Frances Fox Piven Looking to Revitalize Occupy Movement Writes “A Proud, Angry Poor”

Before anyone asks why this is up… its simple.

Know Thy Enemy

…. because the devils hands are busy, while you are distracted with DC’s foolery and the media’s failure in being the watchdog for the nation….

A Proud, Angry Poor

Occupy Wall Street has thrust the issue of extreme inequality into the spotlight. The movement has spread so quickly and alarmed politicians not because of its rather small encampments but because its message resonates. Most people know, or at least half-know, that our problem is growing inequality, and they also know that government is complicit in the financially driven capitalism that is in the driver’s seat. The slogan “We are the 99 percent” stresses our commonality and lays the basis for a movement ethic of democracy, inclusion and solidarity. This is a big and welcome step. After all, we need an ethic that goes beyond the incessant liberal (and union) talk of “the middle class.”

Still, the movement has to respond to the police sweeps of its encampments by becoming broader and more hard-hitting. It has to firmly include the vast number of people who have been marginalized by the rhetoric of American politics and by the realities of the American economy. In many places the homeless have joined the encampments. That is a beginning. But it’s not enough. To fully realize an ethic of inclusion, the poorest and most benighted Americans should become part of our protest movement.
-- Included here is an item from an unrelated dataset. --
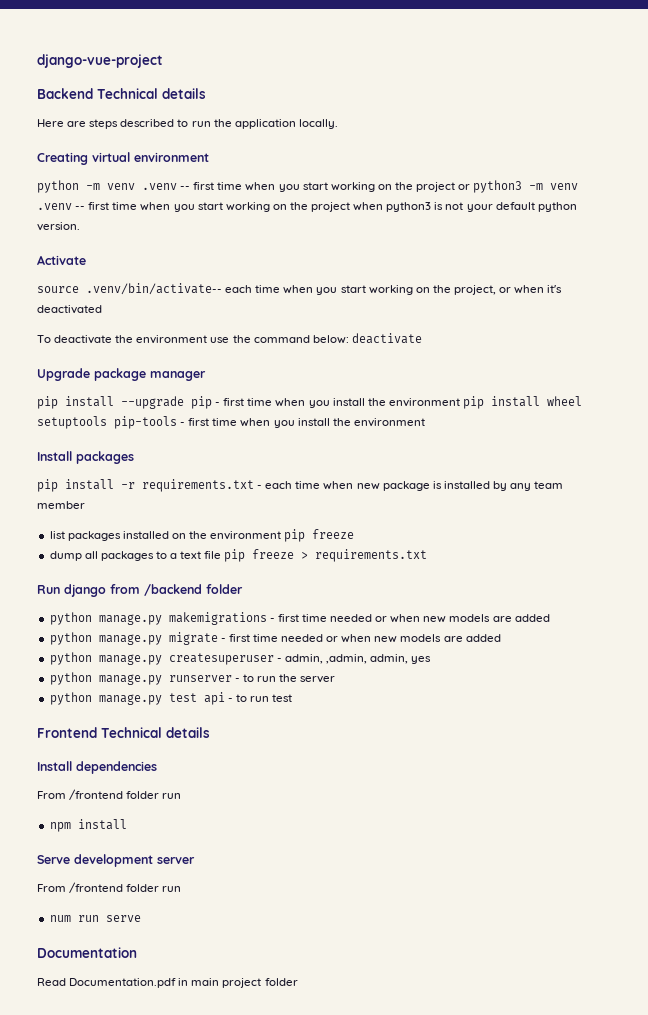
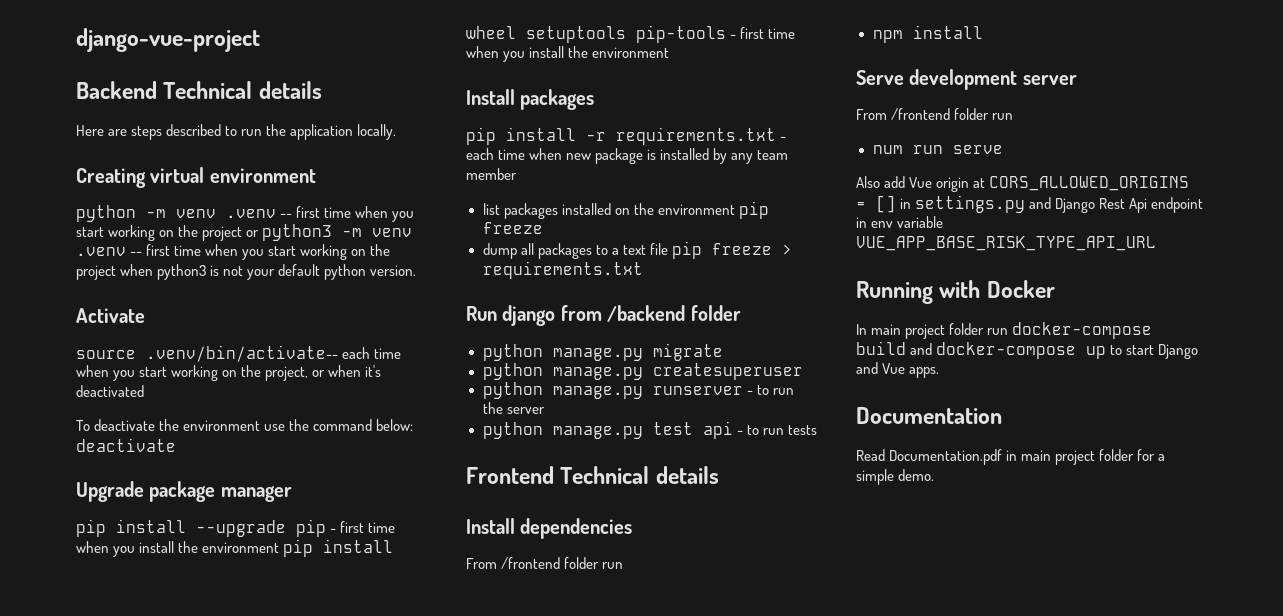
[168,612,550,625] [49,632,501,645] [49,652,432,665] makemigrations - first time needed or when new models are added // python manage.py migrate - first time needed or when new models are added // python manage.py createsuperuser - admin, ,admin, admin, yes -> [652,343,723,361] [482,363,803,380] migrate // python manage.py createsuperuser
[272,694,293,702] test -> [787,425,817,435] tests
(141, 918) none -> [856,176,1190,192] [856,195,1204,213] [856,216,944,228] [856,236,1156,251] [856,280,1055,304] [856,322,1153,339] [856,341,1199,359] [856,362,940,378] // Also add Vue origin at CORS_ALLOWED_ORIGINS = [] in settings.py and Django Rest Api endpoint in env variable VUE_APP_BASE_RISK_TYPE_API_URL // Running with Docker // In main project folder run docker-compose build and docker-compose up to start Django and Vue apps.
(298, 982) none -> [1137,449,1166,461] [856,469,935,485] for a simple demo.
We need to increase their numbers at our demonstrations, and we need to undertake the protest actions that deal with their most urgent needs—including the attacks on the social safety net that hit them hardest.

To contemplate the possibility of a broad movement that embraces the tens of millions of the poorest Americans immediately raises the question of why the people who have been hurt the most by the trends of the past several decades have so far remained quiescent. I think the answer to that question is in the force of the blows levied on poorer people by our culture of insult, and the deliberate escalation of that insult over the past forty years. Of course, much about American life constitutes an insult to people who are poor, from religious doctrines that treat good fortune as a sign of heavenly favor and poverty as the reverse, to the insult implicit in the inability of people living on the edge to share in the obsessive shopping and consumption that constitute so much of our daily life. The politics of the past forty years has deeply aggravated the insult of poverty.